10 Movies That Might All Be In The Character's Head
2. Titanic
Titanic could have ended many ways, especially if Rose had only realised that there was room on that door for two. As it is though, Cameron ends the film with the elderly Rose dying in her sleep; Gloria Stuart was instructed to hold her breath when she filmed the scene. The final shot is of Rose, in her younger Kate Winslet form, reuniting with Leonardo DiCaprio's Jack in the afterlife. Everyone who died on the ship is there to applaud them, despite probably all having friends of their own to applaud. Where it becomes confusing, is that Rose mentions she married a man long after her brief romance on Titanic. Let's face it, it's good that she got over Jack: it's really sad to pine after someone for eighty years if you barely knew them. So why exactly would she meet Jack in the afterlife? Eighty years, a husband and no doubt some kids have passed, and yet the person who greets her is someone she knew for a few days?
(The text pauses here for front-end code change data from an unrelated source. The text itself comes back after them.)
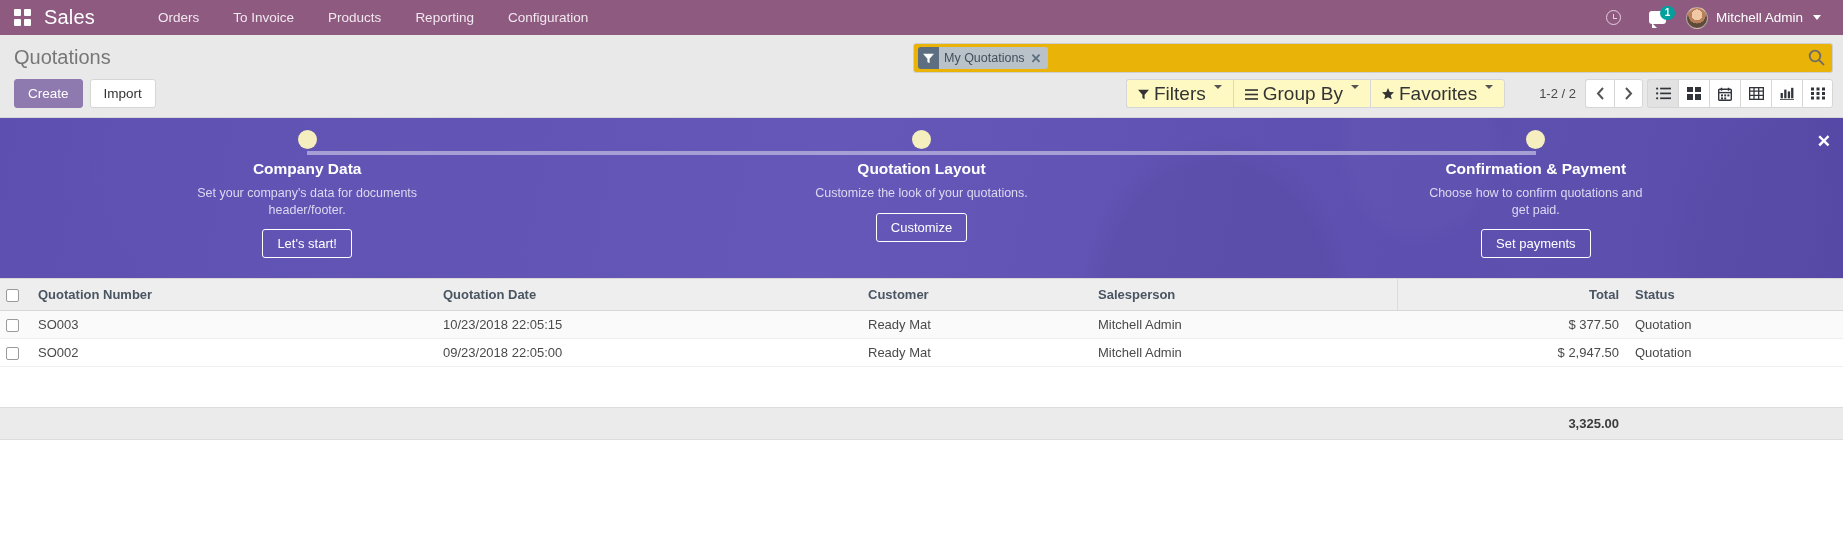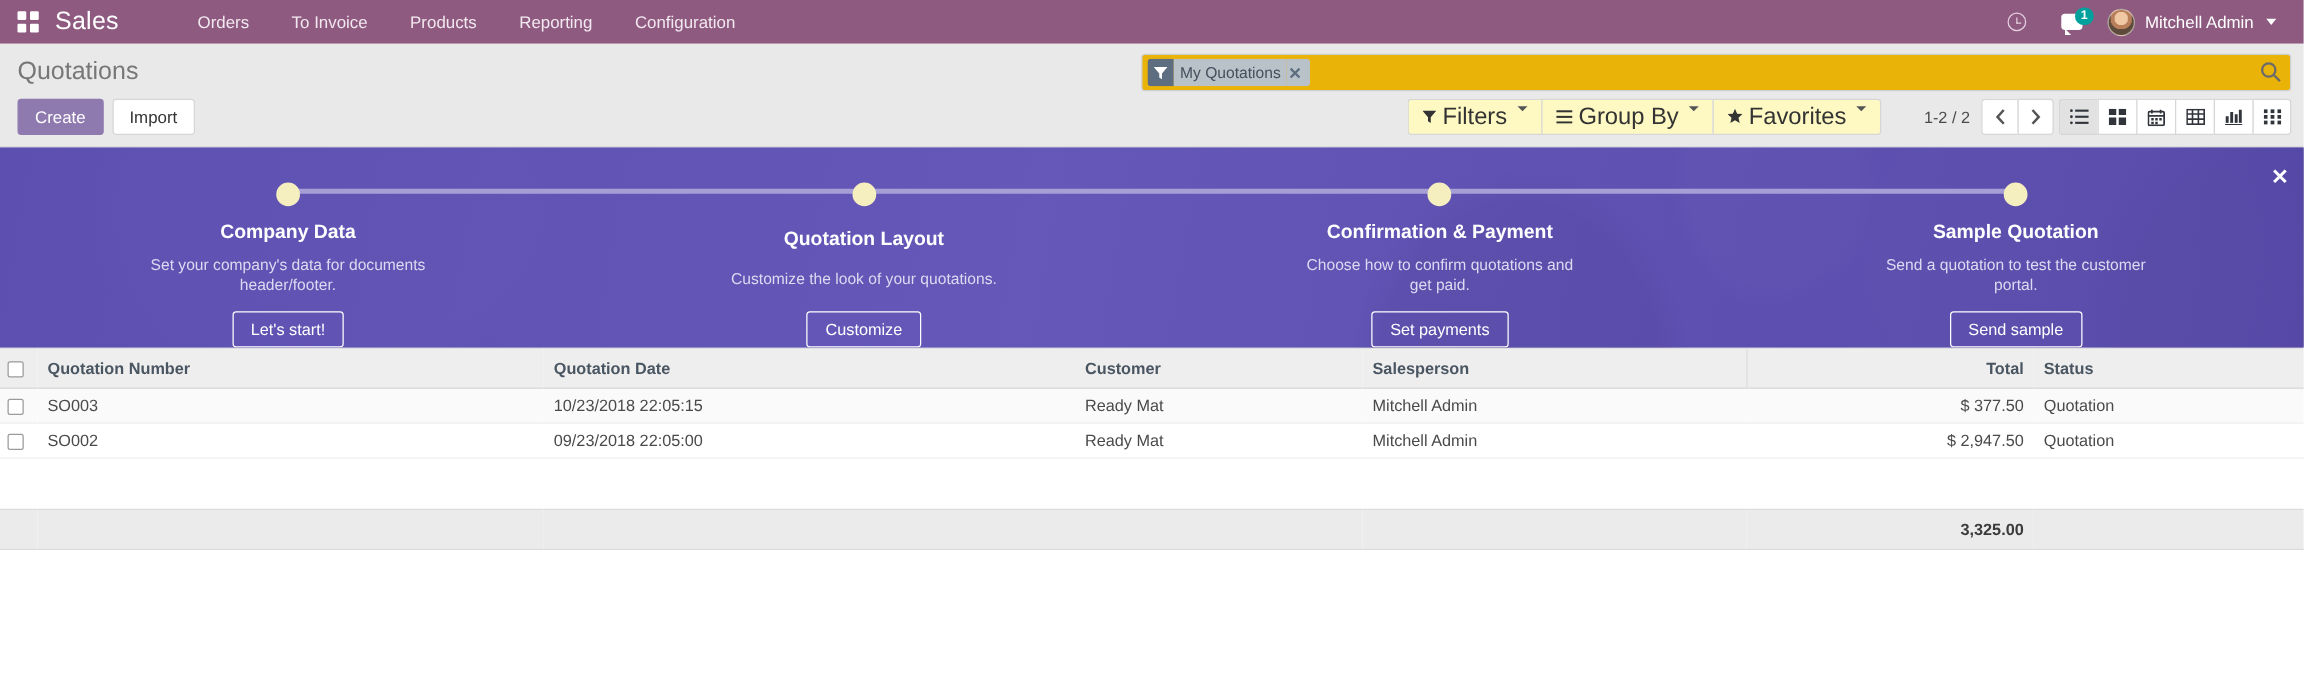--- a/index.html
+++ b/index.html
@@ -350,22 +350,21 @@
     display: flex;
     height: 100%;
     padding: 0 0 0 0;
   }
   .step {
     flex: 1;
     display: flex;
     flex-direction: column;
     align-items: center;
     position: relative;
-    padding-top: 28px;
-    justify-content: space-between;
+    padding-top: 12px;
   }
   .dot {
     width: 19px; height: 19px;
     border-radius: 50%;
     background: #f5eebe;
     position: relative;
     z-index: 3;
   }
   .step .line {
     position: absolute;
@@ -694,27 +693,20 @@
     </div>
 
     <div class="step">
       <div class="line right"></div>
       <div class="dot"></div>
       <div class="step-title">Confirmation &amp; Payment</div>
       <div class="step-desc">Choose how to confirm quotations and get paid.</div>
       <button class="step-btn">Set payments</button>
     </div>
 
-    <div class="step">
-
-      <div class="dot"></div>
-      <div class="step-title">Sample Quotation</div>
-      <div class="step-desc">Send a quotation to test the customer portal.</div>
-      <button class="step-btn">Send sample</button>
-    </div>
   </div>
 </div>
 
 <div class="list-wrap">
   <table class="olist">
     <colgroup>
       <col class="c-cb">
         <col class="c-num">
         <col class="c-date">
         <col class="c-cust">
Taking the life expectancy into account and presuming her husband's already dead, shouldn't he be there to greet her in heaven? If her soul-mate was really Jack, why marry this other bloke? Just so he can have kids? That's a bit mean, isn't it? It would just make more sense for that final scene to be a dream, but the more you look at the film, the more you realise that it could all just be the fabrication of a very old woman. The important thing to remember though is that she could have saved Jack. There was room on that door for two.